At the command line, go to the directory with the CRU folder, for me this was

cd Downloads/FOIA

Then the command to use is

find . -type f -exec grep -iH 'decline' {} \;

This will search every file inside every folder in the FOIA folder, and print out any file path and text which contains 'decline'. You can change the text inside the quotation marks to search for whatever you want - my personal recommendations are 'fudge', 'artificial', 'correction', 'delete' and 'crap'.

Let's start with 'correction' - one of the files that pops up is

./harris-tree/briffa_sep98_e.pro

with the example line

;****** APPLIES A VERY ARTIFICIAL CORRECTION FOR DECLINE*********

This is a good place to start - in the context of a research center for 'global warming', this comment requires a bit of clarification!...

Here's the first 12 lines from harris-tree/briffa_sep98_e.pro:

;
; PLOTS 'ALL' REGION MXD timeseries from age banded and from hugershoff
; standardised datasets.
; Reads Harry's regional timeseries and outputs the 1600-1992 portion
; with missing values set appropriately. Uses mxd, and just the
; "all band" timeseries
;****** APPLIES A VERY ARTIFICIAL CORRECTION FOR DECLINE*********
;
yrloc=[1400,findgen(19)*5.+1904]
valadj=[0.,0.,0.,0.,0.,-0.1,-0.25,-0.3,0.,-0.1,0.3,0.8,1.2,1.7,2.5,2.6,2.6,$
2.6,2.6,2.6]*0.75 ; fudge factor
if n_elements(yrloc) ne n_elements(valadj) then message,'Oooops!'


This could be worth following up! The variable valadj is assigned an array (or 'vector' in IDL language) of hard-coded 'corrections', which are then multiplied by 0.75, followed by the comment '; fudge factor'.

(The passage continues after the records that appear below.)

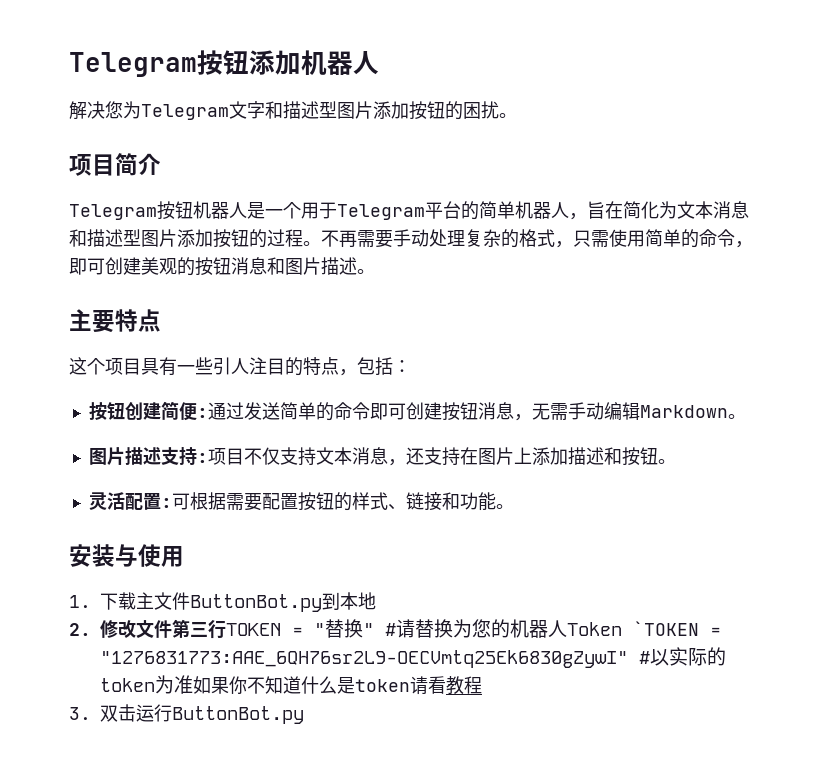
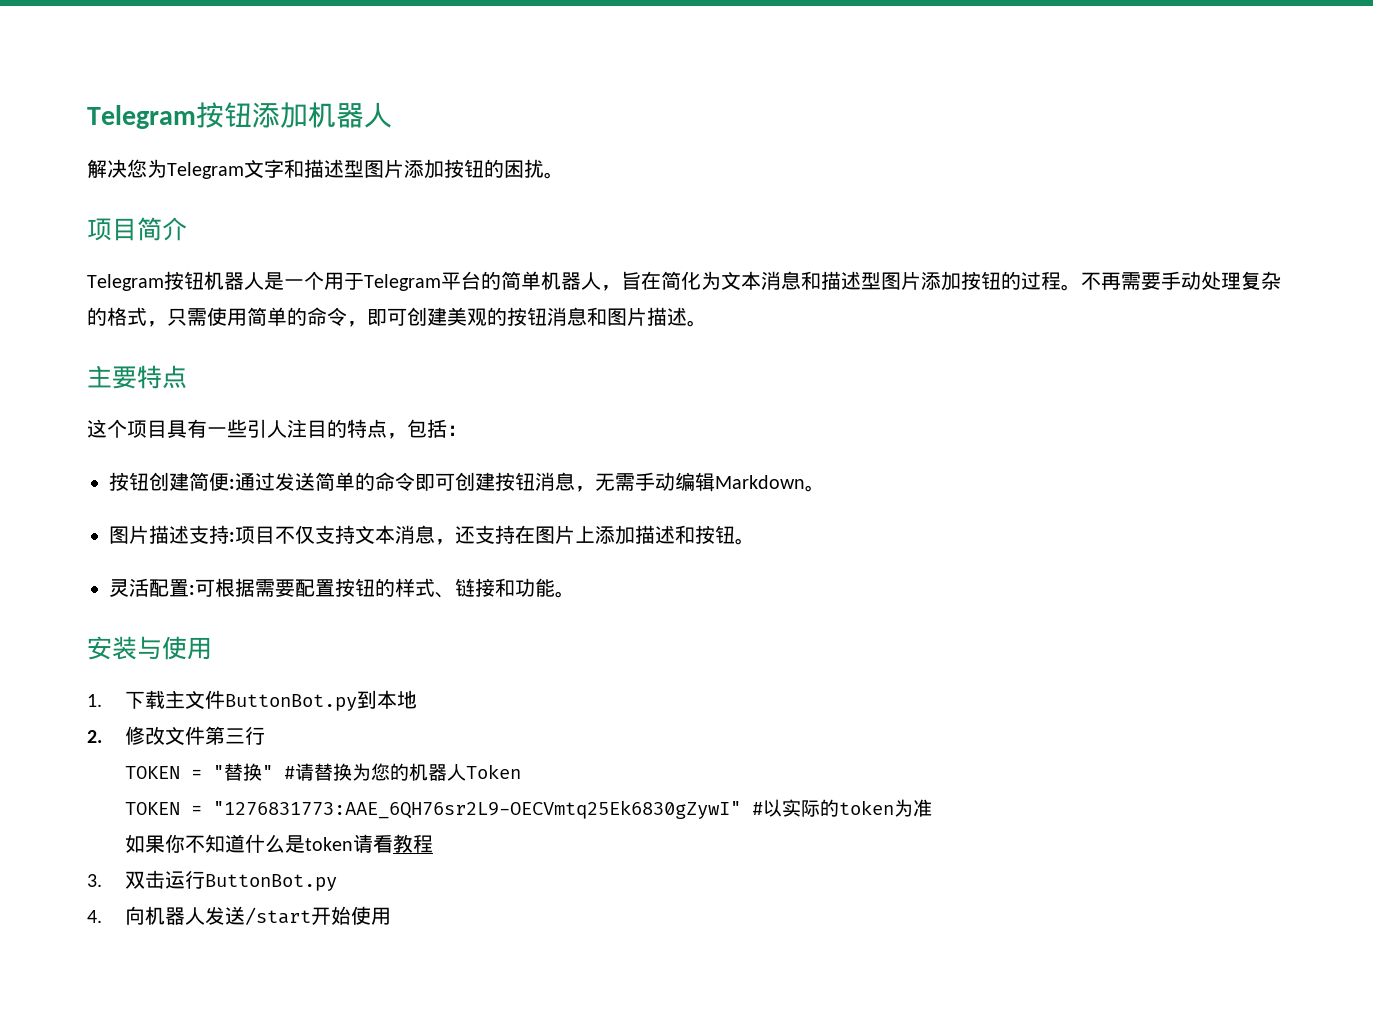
- 2.修改文件第三行TOKEN = "替换" #请替换为您的机器人Token `TOKEN = "1276831773:AAE_6QH76sr2L9-OECVmtq25Ek6830gZywI" #以实际的token为准如果你不知道什么是token请看教程
+ 2.修改文件第三行
+ TOKEN = "替换" #请替换为您的机器人Token
+ TOKEN = "1276831773:AAE_6QH76sr2L9-OECVmtq25Ek6830gZywI" #以实际的token为准
+ 如果你不知道什么是token请看教程
+ 4.向机器人发送/start开始使用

That's pretty damning evidence, but they haven't actually used it for anything here, so let's see where valadj is used in the code...

./harris-tree/briffa_sep98_e.pro, lines 54-58
;
; APPLY ARTIFICIAL CORRECTION
;
yearlyadj=interpol(valadj,yrloc,x)
densall=densall+yearlyadj


Here we go! Every time the program is run, an interpolation is performed on the hard-coded 'corrections', which is then added to the computed data. Fraud! This is unambiguous proof that CRU have been manually covering up the real temperature values to suit their own agenda! Exactly the same code can be found performing the same duties in lines 82-86 in the same file.

Also worth noting is that despite the code being fairly well documented, there are no comments saying 'this is legitimate' etc. This is undeniable fraud.

Next up....




Another file that crops up is ./osborn-tree6/summer_modes/pl_decline.pro,
with the comment

Now fit a 2nd degree polynomial to the decline series, and then extend

This is not incriminating in itself, but is worth investigating further, here's the full snippet, lines 199-209:

;
; Now fit a 2nd degree polynomial to the decline series, and then extend
; it at a constant level back to 1400. In fact we compute its mean over
; 1856-1930 and use this as the constant level from 1400 to 1930. The
; polynomial is fitted over 1930-1994, forced to have the constant value
; in 1930.
;
if matchvar eq 0 then ycon=1900 else ycon=1930 ; normally 1930
declinets=fltarr(mxdnyr)*!values.f_nan
allx=timey(ktem)
ally=difflow


Now we get to another fudge, but this one's hidden slightly better! Whoever wrote this is averaging the temperatures from a recent period (around 1900), and using that average for the temperature values since 1400!

This programmer is setting all of the old temperature data, which scientists have spent years collecting from tree rings/ice cores, to a constant value!

This seems very strange, however let's go back a little bit. The CRU data was the main data source that the IPCC used in it's reports over the last 10-15 years. Does anyone remember the 'hockey-stick curve'?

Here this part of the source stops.